How to account for the fact that Indian women take to power so naturally? And
to me, this is the important difference — that South Asian women leaders
are generally accepted with grace. An explanation often put forward is
that the divine feminine of the Hindu Goddess (Kali and Durga, the most
powerful manifestations of which, in truth incorporated into the Hinduism of
the Aryans from pre-existing Dravidian religions), the equivalent of which is
missing in the Abrahamic religions, has had a powerful impact on the
sub-continental psyche. In western traditions there is often the denial of
sexuality and creative agency to women, whereas in Hinduism the creative force
or shakti is itself feminine. I'm an atheist myself, but it is not
difficult to accept the idea that images have a power that translates into the
general character of a nation. There are historical role models like the Rani
of Jhansi who fiercely resisted the British, both politically and in person,
riding into battle on horseback. There is the association of India itself with
Bharat Mata (Mother India), a character from a novel by Bankim Chandra
Chatterjee, adopted as a nationalist symbol.
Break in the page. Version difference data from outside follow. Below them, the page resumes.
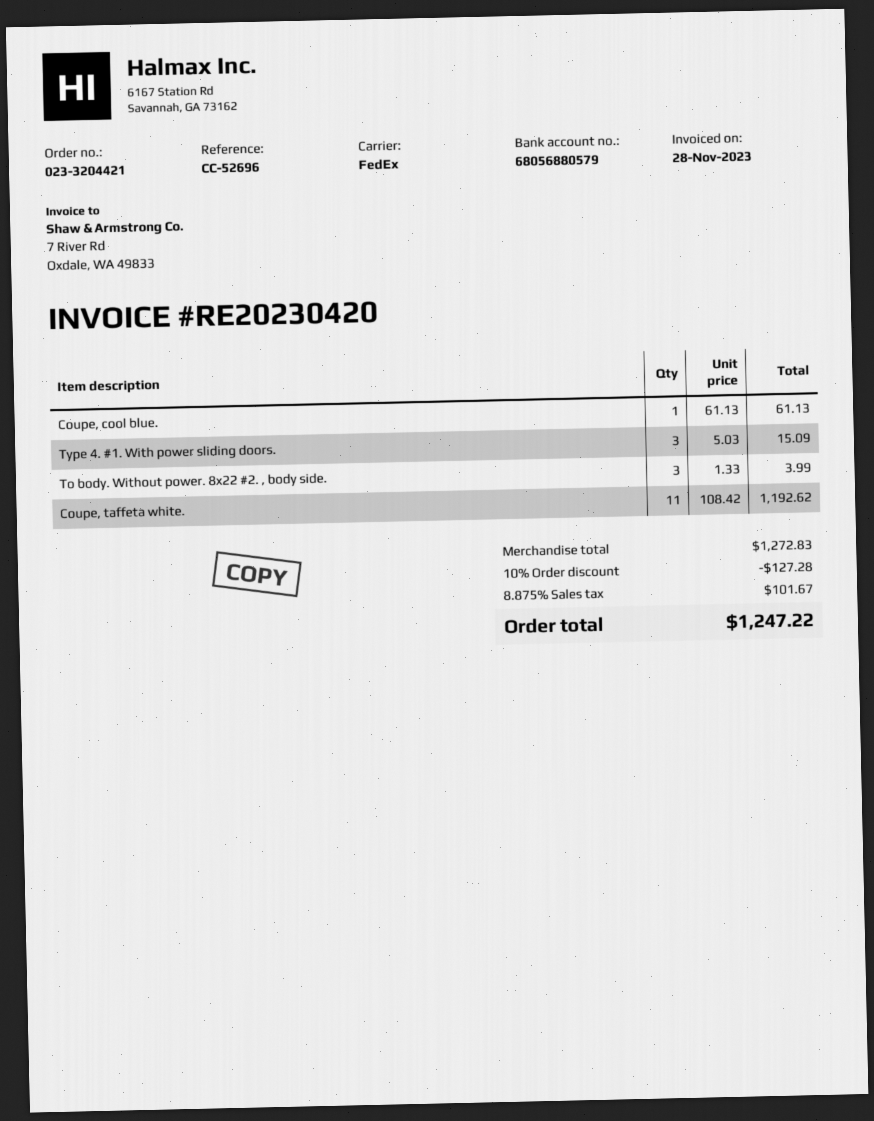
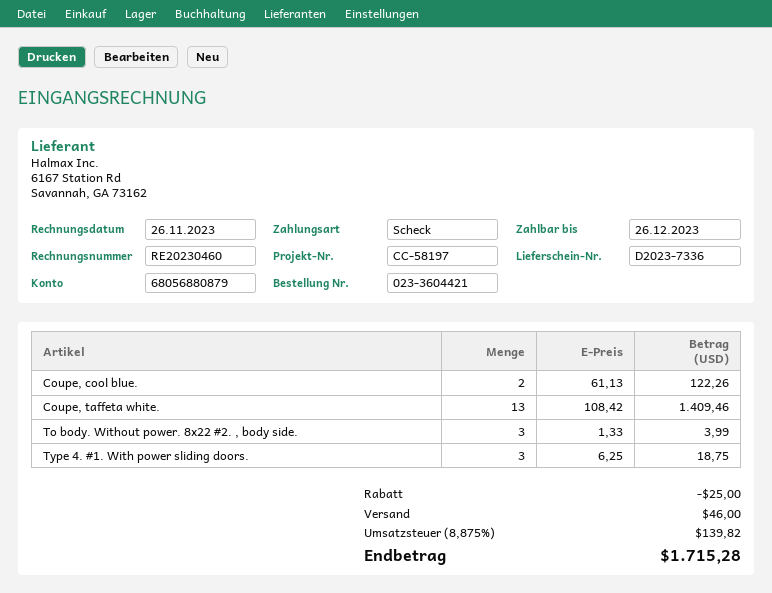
order number: 023-3204421 -> 023-3604421
invoice number: RE20230420 -> RE20230460
invoice date: 2023-11-28 -> 2023-11-26
reference: CC-52696 -> CC-58197
bank account: 68056880579 -> 68056880879
Coupe, cool blue.: 1 x 61.13 = 61.13 -> 2 x 61.13 = 122.26
Type 4. #1. With power sliding doors.: 3 x 5.03 = 15.09 -> 3 x 6.25 = 18.75
Coupe, taffeta white.: 11 x 108.42 = 1192.62 -> 13 x 108.42 = 1409.46
discount: 127.28 -> 25.00
shipping: none -> 46.00
tax: 8.875% = 101.67 -> 8.875% = 139.82
total: 1247.22 -> 1715.28

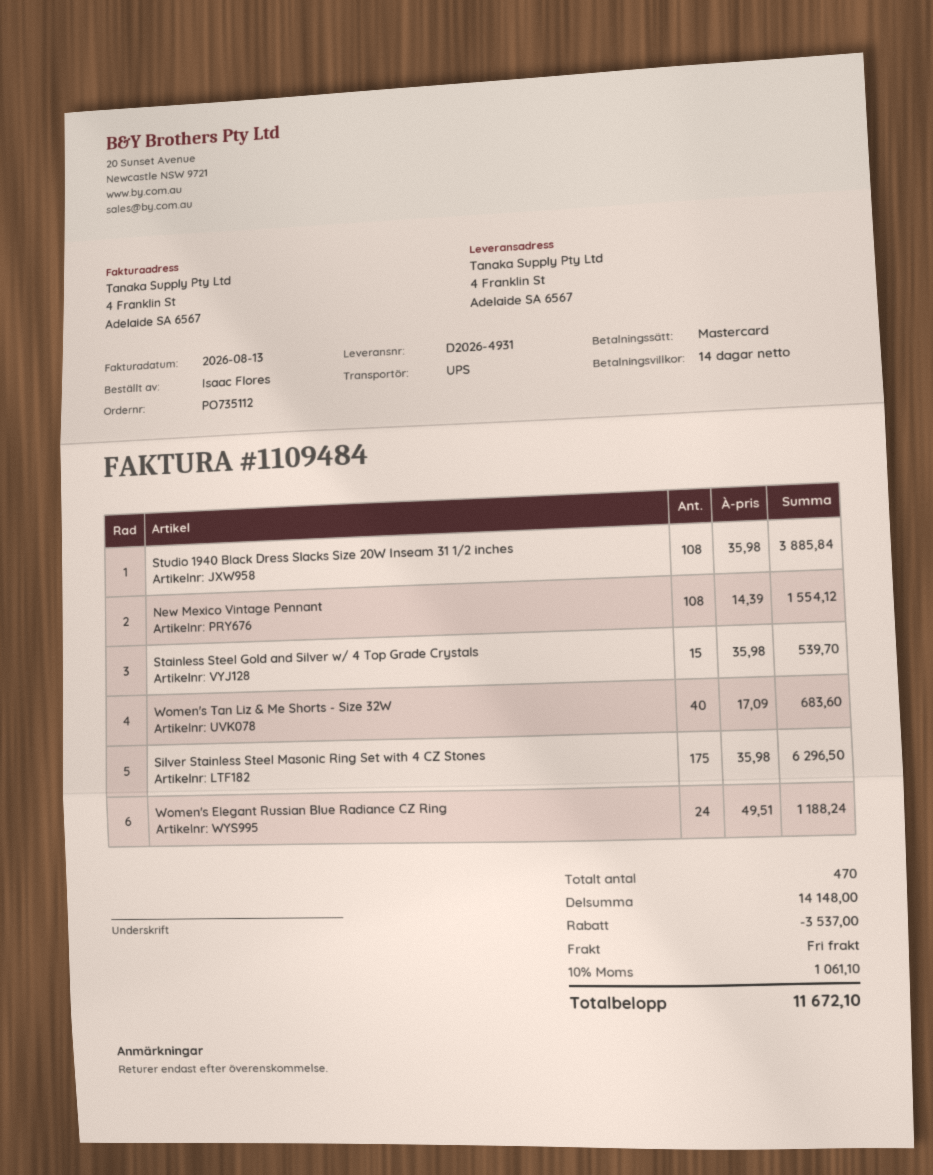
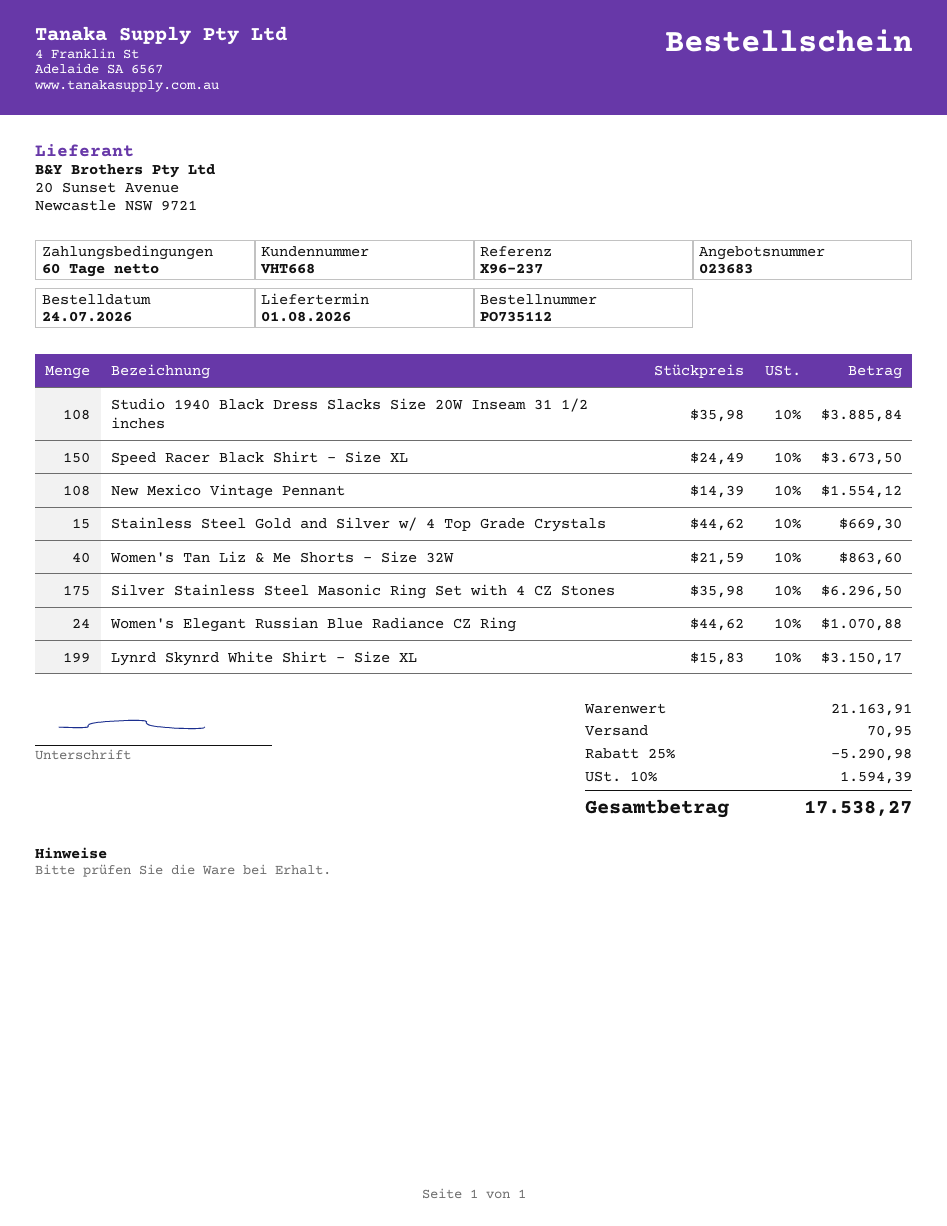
payment terms: 14 days -> 60 days
Stainless Steel Gold and Silver w/ 4 Top Grade Crystals: 15 x 35.98 = 539.70 -> 15 x 44.62 = 669.30
Women's Tan Liz & Me Shorts - Size 32W: 40 x 17.09 = 683.60 -> 40 x 21.59 = 863.60
Women's Elegant Russian Blue Radiance CZ Ring: 24 x 49.51 = 1188.24 -> 24 x 44.62 = 1070.88
Speed Racer Black Shirt - Size XL: none -> 150 x 24.49 = 3673.50
Lynrd Skynrd White Shirt - Size XL: none -> 199 x 15.83 = 3150.17
subtotal: 14148.00 -> 21163.91
discount: 3537.00 -> 5290.98
shipping: 0.00 -> 70.95
tax: 10% = 1061.10 -> 10% = 1594.39
total: 11672.10 -> 17538.27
Indira Gandhi herself was called mataji
(mother). And these associations with the goddess and mother make female
leadership a most normal thing in the minds of the population, so that women in
power are not masculinized or resented, but take their seats with grace.
It is
said of India: everything one says about it is true, so is its opposite.
Despite feminine political leadership, the fact remains that large numbers of
women are marginalized and deprived of even the most basic education.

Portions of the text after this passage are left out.